**Goal of the exercise**
Verbatim copy without pictures. Please print every entry as it stands.

**Records for processing**
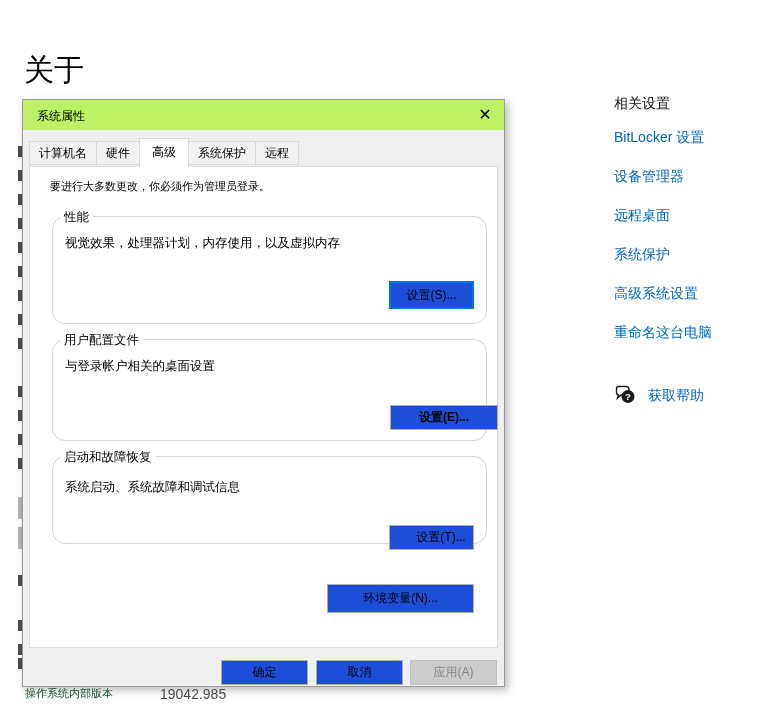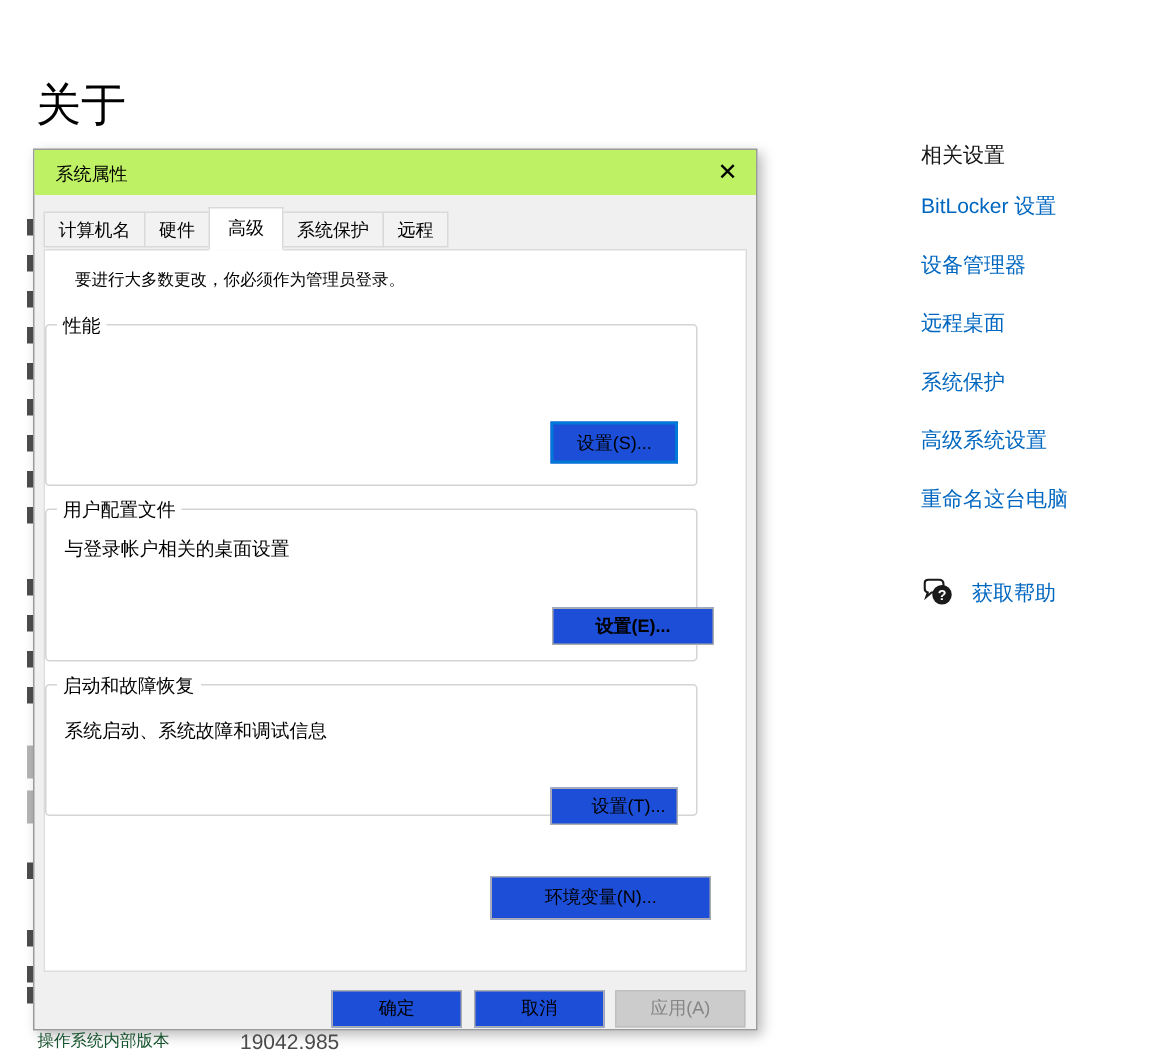--- a/index.html
+++ b/index.html
@@ -45,8 +45,8 @@
   }
   .admin-note { position:absolute; left:20px; top:12px; font-size:11px; }
   .groupbox {
-    position:absolute; left:0; width:435px;
-    border:1px solid #d4d4d4; border-radius:3px; background:#fff;
+    position:absolute; left:22px; width:435px;
+    border:1px solid #d4d4d4; border-radius:13px; background:#fff;
   }
   .groupbox-label {
     position:absolute; left:7px; top:-8px; background:#fff; padding:0 4px; font-size:12.5px;

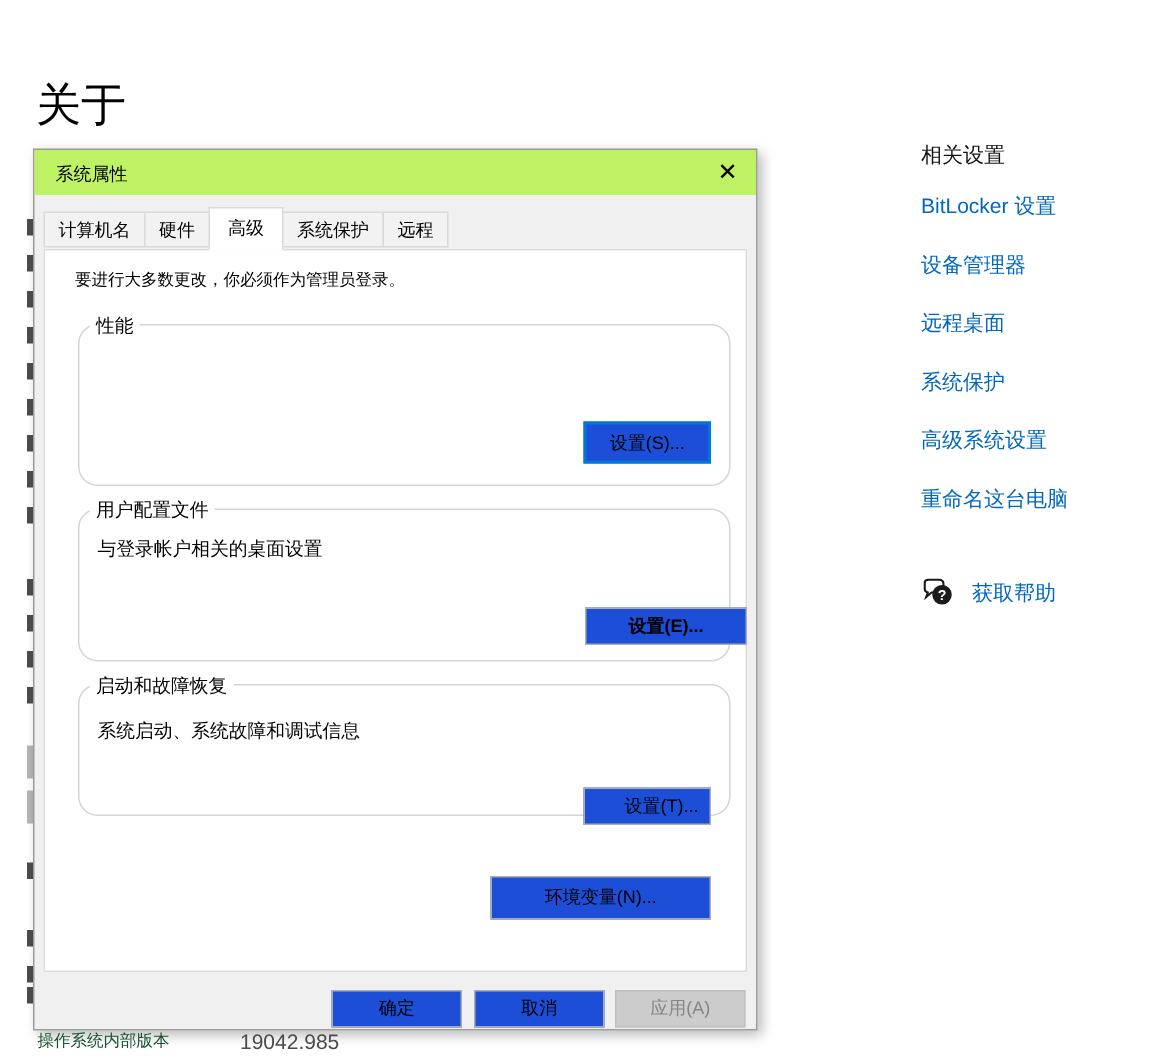--- a/index.html
+++ b/index.html
@@ -122,6 +122,7 @@
 
     <div class="groupbox g1">
       <span class="groupbox-label">性能</span>
+      <span class="group-desc" style="top:18px">视觉效果，处理器计划，内存使用，以及虚拟内存</span>
       <button class="win-btn focused" style="left:336px; top:64px; width:85px; height:28px;">设置(S)...</button>
     </div>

**Answer box**
--- a/index.html
+++ b/index.html
@@ -45,8 +45,8 @@
   }
   .admin-note { position:absolute; left:20px; top:12px; font-size:11px; }
   .groupbox {
-    position:absolute; left:0; width:435px;
-    border:1px solid #d4d4d4; border-radius:3px; background:#fff;
+    position:absolute; left:22px; width:435px;
+    border:1px solid #d4d4d4; border-radius:13px; background:#fff;
   }
   .groupbox-label {
     position:absolute; left:7px; top:-8px; background:#fff; padding:0 4px; font-size:12.5px;

--- a/index.html
+++ b/index.html
@@ -122,6 +122,7 @@
 
     <div class="groupbox g1">
       <span class="groupbox-label">性能</span>
+      <span class="group-desc" style="top:18px">视觉效果，处理器计划，内存使用，以及虚拟内存</span>
       <button class="win-btn focused" style="left:336px; top:64px; width:85px; height:28px;">设置(S)...</button>
     </div>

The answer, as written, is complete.